Count all lines holding "method" in the data below and say the number, nothing more.
───── Dataset entries ─────
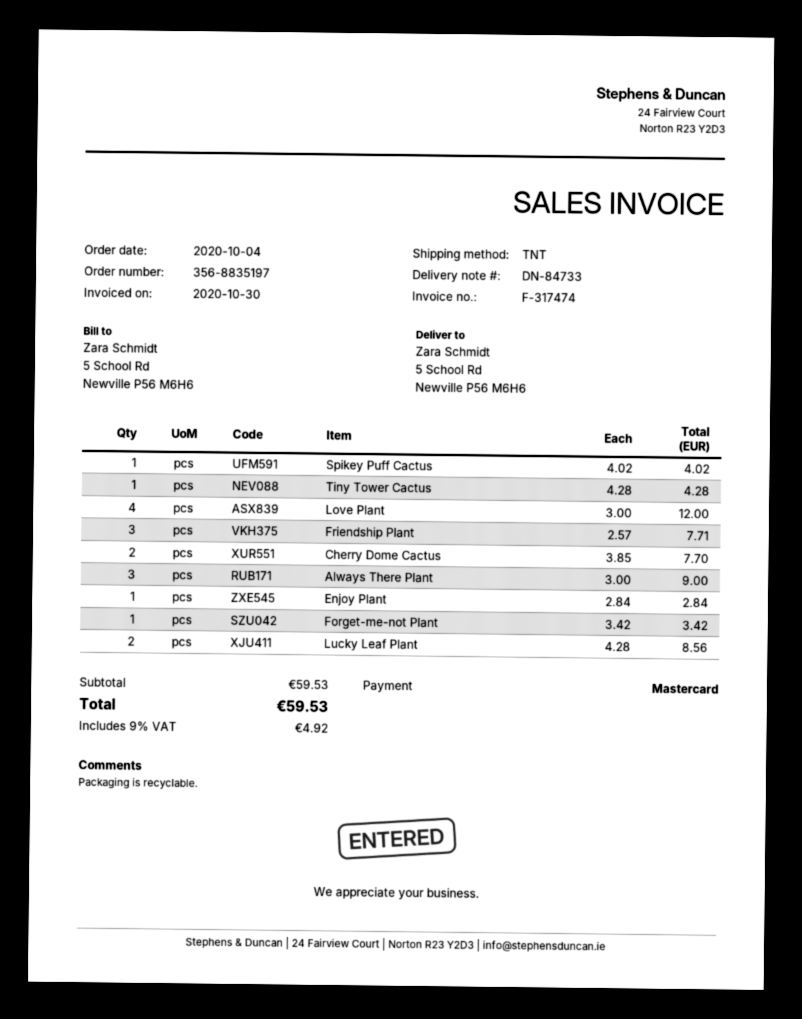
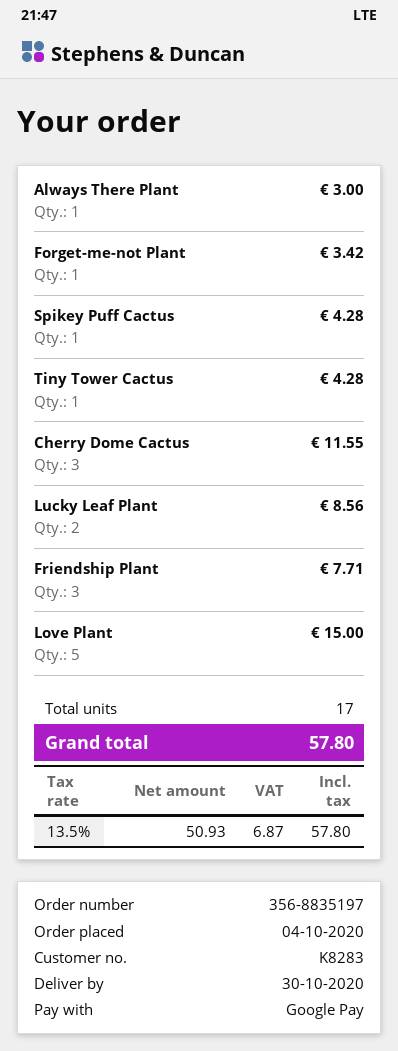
payment method: Mastercard -> Google Pay
Spikey Puff Cactus: 1 for 4.02 -> 1 for 4.28
Love Plant: 4 for 12.00 -> 5 for 15.00
Cherry Dome Cactus: 2 for 7.70 -> 3 for 11.55
Always There Plant: 3 for 9.00 -> 1 for 3.00
Enjoy Plant: 1 for 2.84 -> none
tax: 9% = 4.92 -> 13.5% = 6.87
total: 59.53 -> 57.80

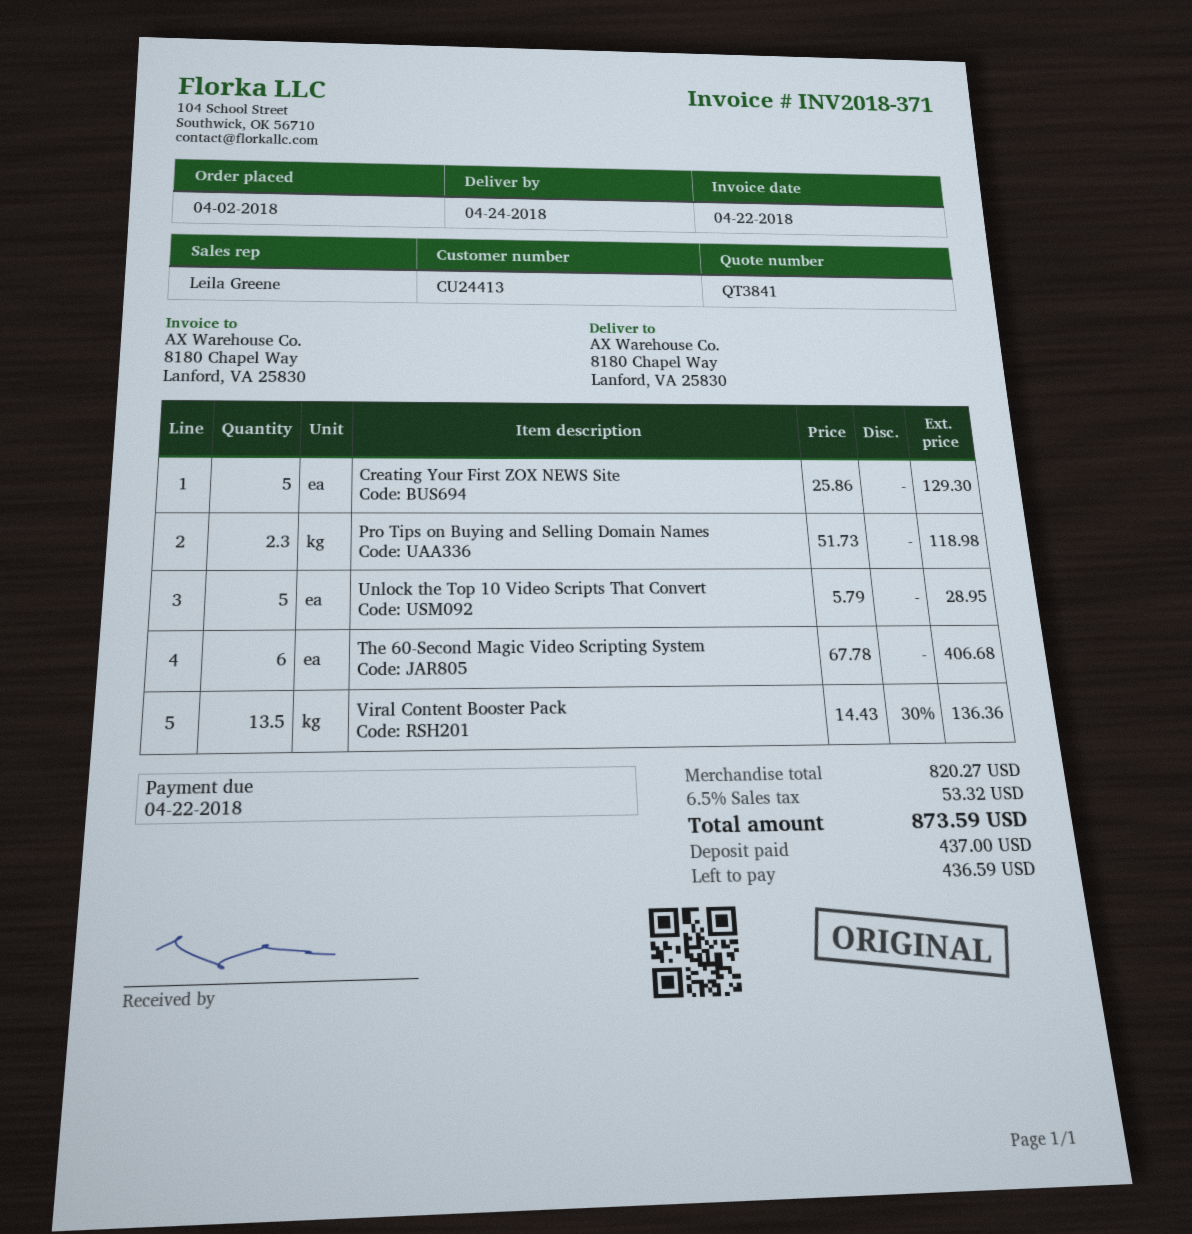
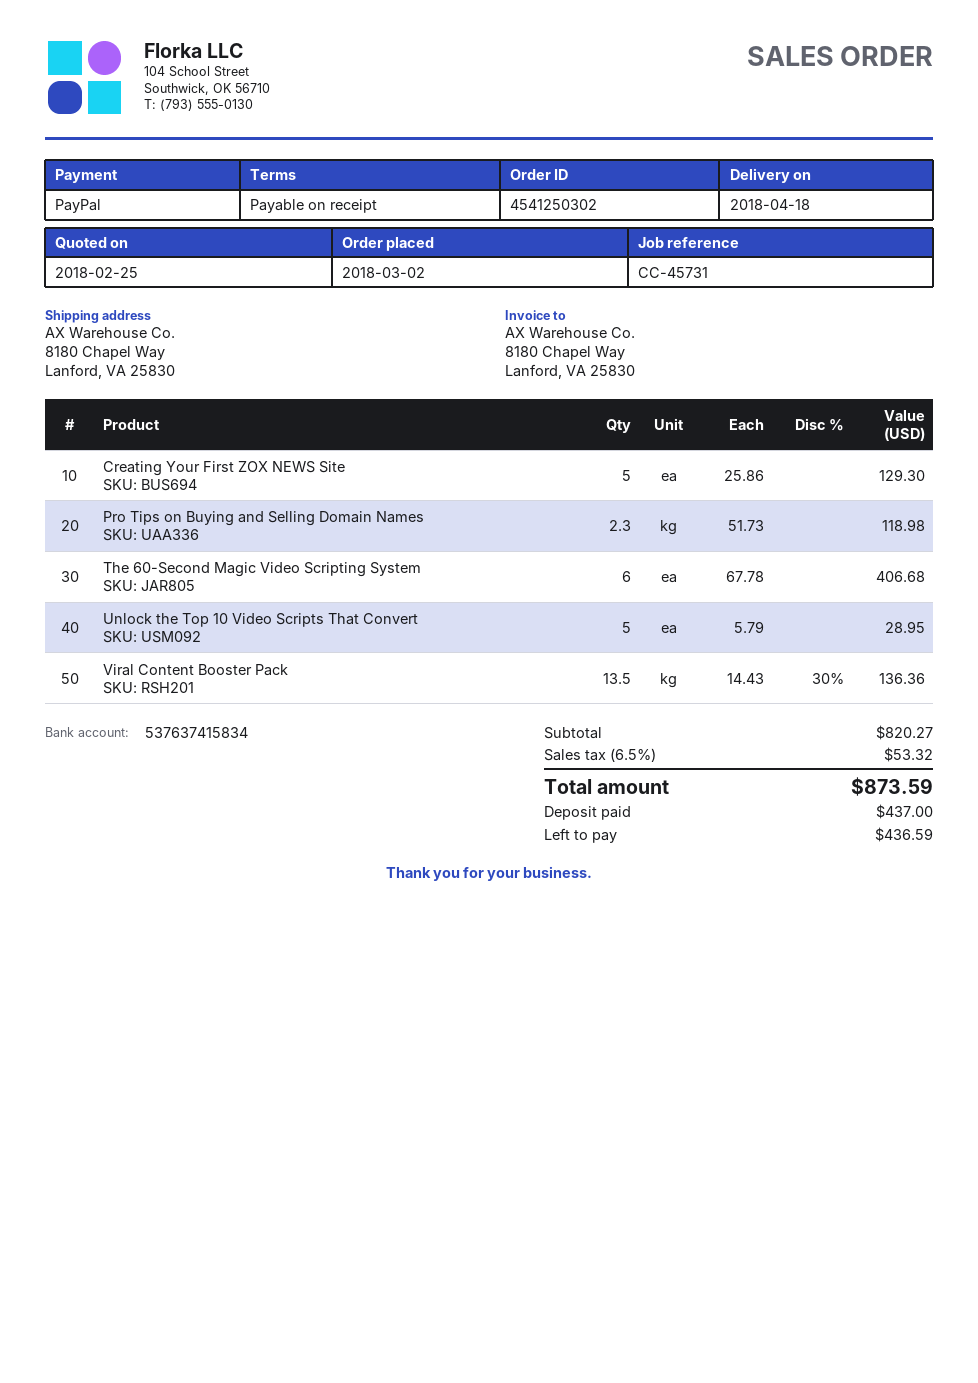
order date: 2018-04-02 -> 2018-03-02
delivery date: 2018-04-24 -> 2018-04-18

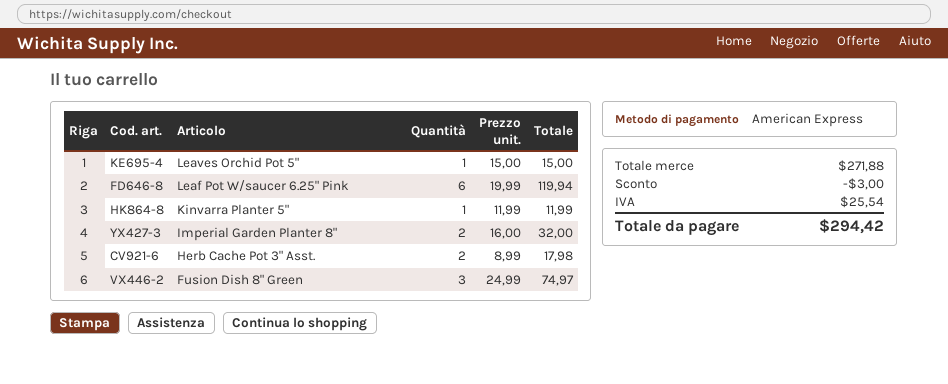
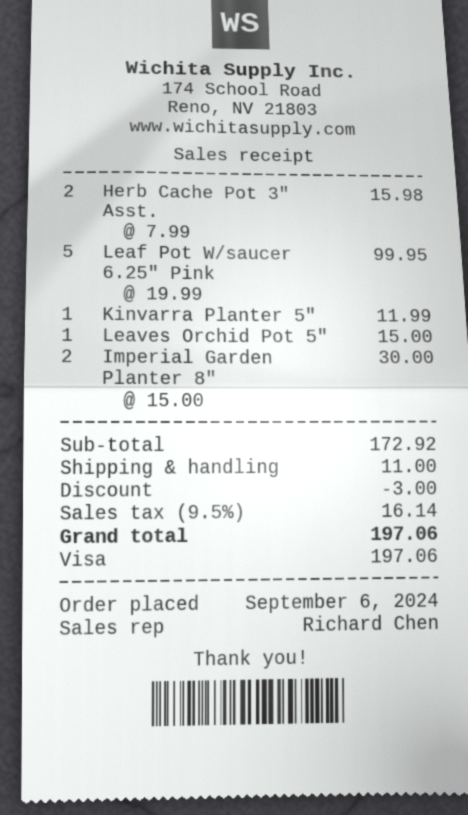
payment method: American Express -> Visa
Leaf Pot W/saucer 6.25" Pink: 6 x 19.99 = 119.94 -> 5 x 19.99 = 99.95
Imperial Garden Planter 8": 2 x 16.00 = 32.00 -> 2 x 15.00 = 30.00
Herb Cache Pot 3" Asst.: 2 x 8.99 = 17.98 -> 2 x 7.99 = 15.98
Fusion Dish 8" Green: 3 x 24.99 = 74.97 -> none
subtotal: 271.88 -> 172.92
shipping: none -> 11.00
tax: 25.54 -> 16.14
total: 294.42 -> 197.06

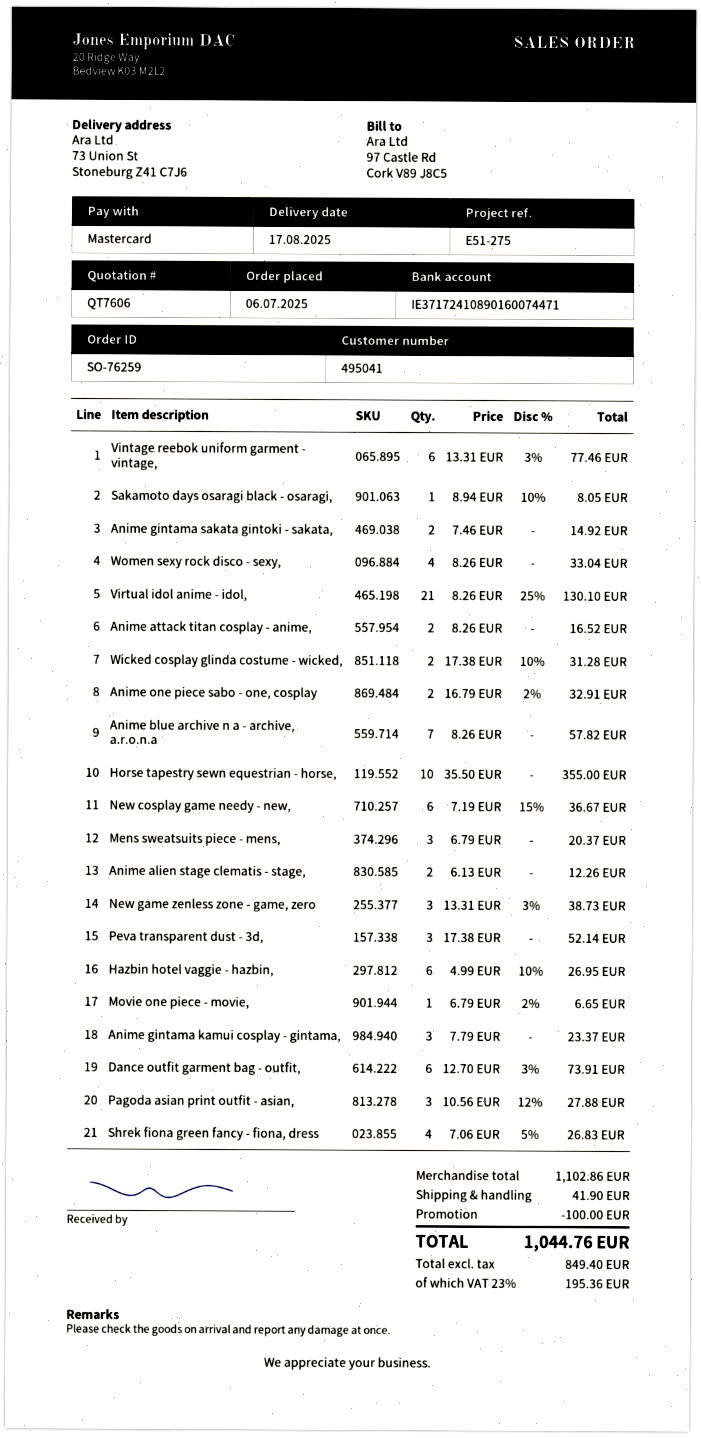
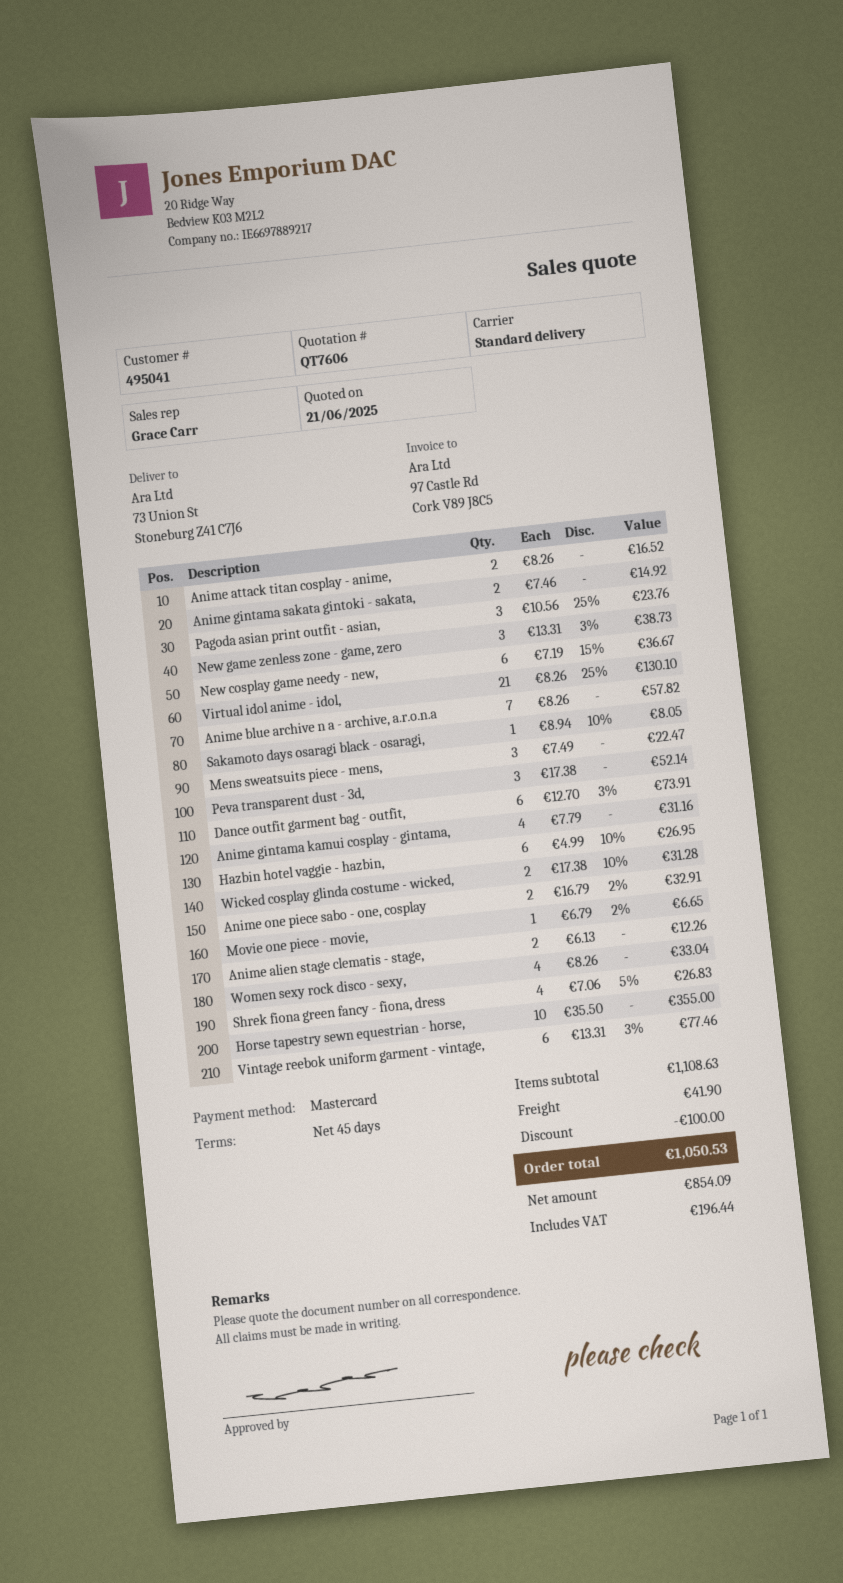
Mens sweatsuits piece - mens,: 3 x 6.79 = 20.37 -> 3 x 7.49 = 22.47
Anime gintama kamui cosplay - gintama,: 3 x 7.79 = 23.37 -> 4 x 7.79 = 31.16
Pagoda asian print outfit - asian,: 3 x 10.56 - 12% = 27.88 -> 3 x 10.56 - 25% = 23.76
subtotal: 1102.86 -> 1108.63
net: 849.40 -> 854.09
tax: 195.36 -> 196.44
total: 1044.76 -> 1050.53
─────
Reply - 2